As financial fears grow, Credit Suisse is attempting to reassure investors.

According to people familiar with the meetings, Credit Suisse officials are meeting with key investors to reassure them amid growing fears over the Swiss lender’s financial well-being.

One government official involved in the negotiations told the Financial Times that the bank’s groups were actively interacting with its prime customers and counter parties over the weekend and were receiving “messages of support” from premier investors.

Credit Suisse’s stock hit new lows last week. Year to date, the stock is down nearly 55%.

Spreads on the bank’s credit default swaps (C.D.S.), which protect investors from financial risks like default, increased substantially on Friday.

Credit Suisse share price: Credit Suisse shares slip despite moves to soothe investor concerns - The Economic Times
They came after rumors that the Swiss lender was trying to raise cash, citing a message from its C.E.O. Ulrich Koerner.

According to persons familiar with the conversations, Credit Suisse officials are meeting with the bank’s biggest investors to reassure them about the Swiss lender’s financial health.

According to one executive participating in the conversations, teams at the bank were actively communicating with its key clients and counterparties over the weekend, and they were receiving “messages of support” from senior investors.

Credit Suisse’s stock hit new lows last week. Year to date, the stock is down nearly 55%.
Spreads on the bank’s credit default swaps (C.D.S.), which protect investors from financial risks like default, increased majorly on Friday. They came after rumors that the Swiss lender was trying to raise cash, citing a message from its C.E.O. Ulrich Koerner.

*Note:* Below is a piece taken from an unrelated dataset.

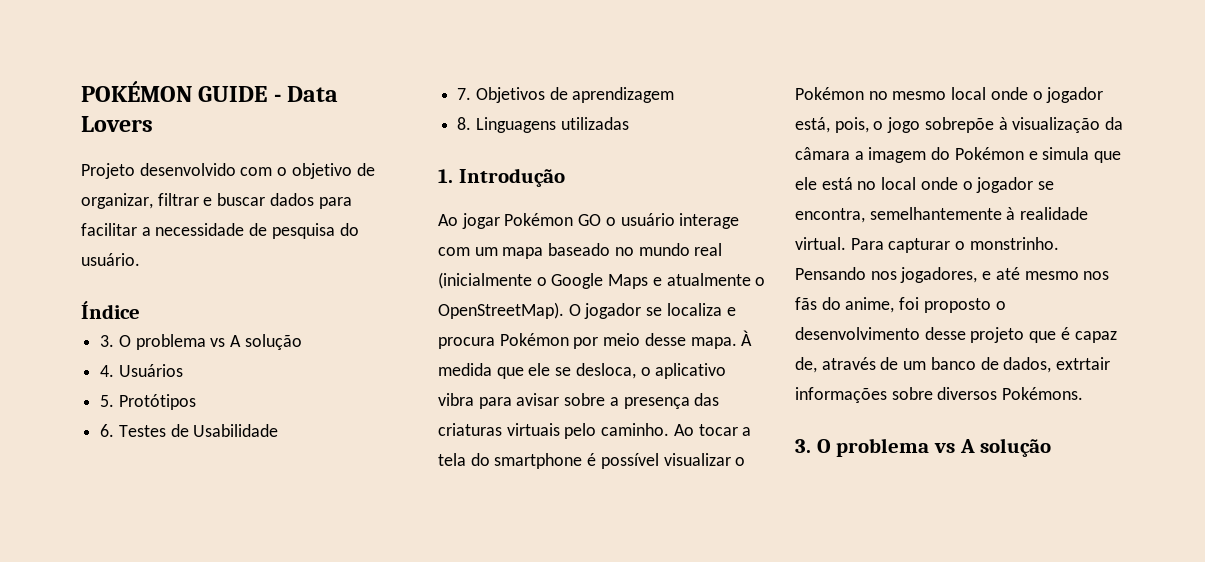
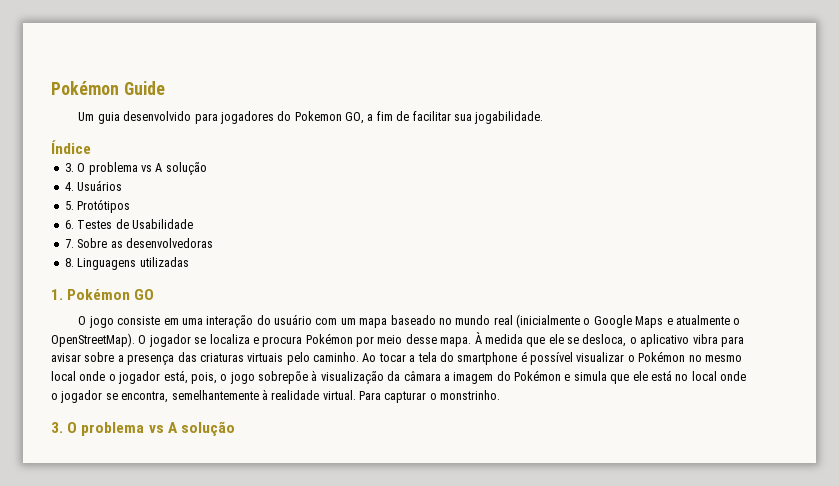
[81,81,339,102] [81,116,153,132] [81,163,375,179] [81,193,352,209] [81,223,359,239] [81,253,140,266] POKÉMON GUIDE - Data Lovers // Projeto desenvolvido com o objetivo de organizar, filtrar e buscar dados para facilitar a necessidade de pesquisa do usuário. -> [51,81,165,95] [78,111,544,124] Pokémon Guide // Um guia desenvolvido para jogadores do Pokemon GO, a fim de facilitar sua jogabilidade.
[475,87,675,103] Objetivos de aprendizagem -> [77,238,213,248] Sobre as desenvolvedoras
[458,168,565,187] [438,213,500,229] Introdução // Ao jogar -> (63, 294) none
[605,213,740,229] o usuário interage -> [78,314,313,328] // O jogo consiste em uma interação do usuário
[795,267,1110,283] [795,297,1006,313] [795,327,1117,343] [795,357,1111,373] [795,387,1084,403] Pensando nos jogadores, e até mesmo nos fãs do anime, foi proposto o desenvolvimento desse projeto que é capaz de, através de um banco de dados, extrtair informações sobre diversos Pokémons. -> (501, 395) none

According to the Sources, the executive denied reports that the Swiss bank had before approached its investors about potentially raising more capital, insisting that Credit Suisse “was trying to avoid such a move with its share price at record lows and higher borrowing costs due to rating downgrades.”

Credit Suisse has reached a new low.

According to sources, the bank is in the midst of reviewing its strategy, which includes prospective divestitures and asset sales, and an announcement is probable on October 27, when the bank reports its third-quarter results. Credit Suisse has been in negotiations with investors to raise capital with multiple eventualities in mind, including the chances of the bank “mostly” exiting the U.S. market.

According to John Vail, chief global strategist at Nikko Asset Management, on CNBC’s “Squawk Box Asia” on Monday, the news from Credit Suisse indicates a “rocky moment” ahead, but it probably lead to a change in the direction of the U.S. Federal Reserve.

“The silver lining at the end of this era is that central banks will most probable begin to relax at some point because both inflation and financial conditions deteriorate significantly,” Vail added. “I don’t think it’s the end of the world.”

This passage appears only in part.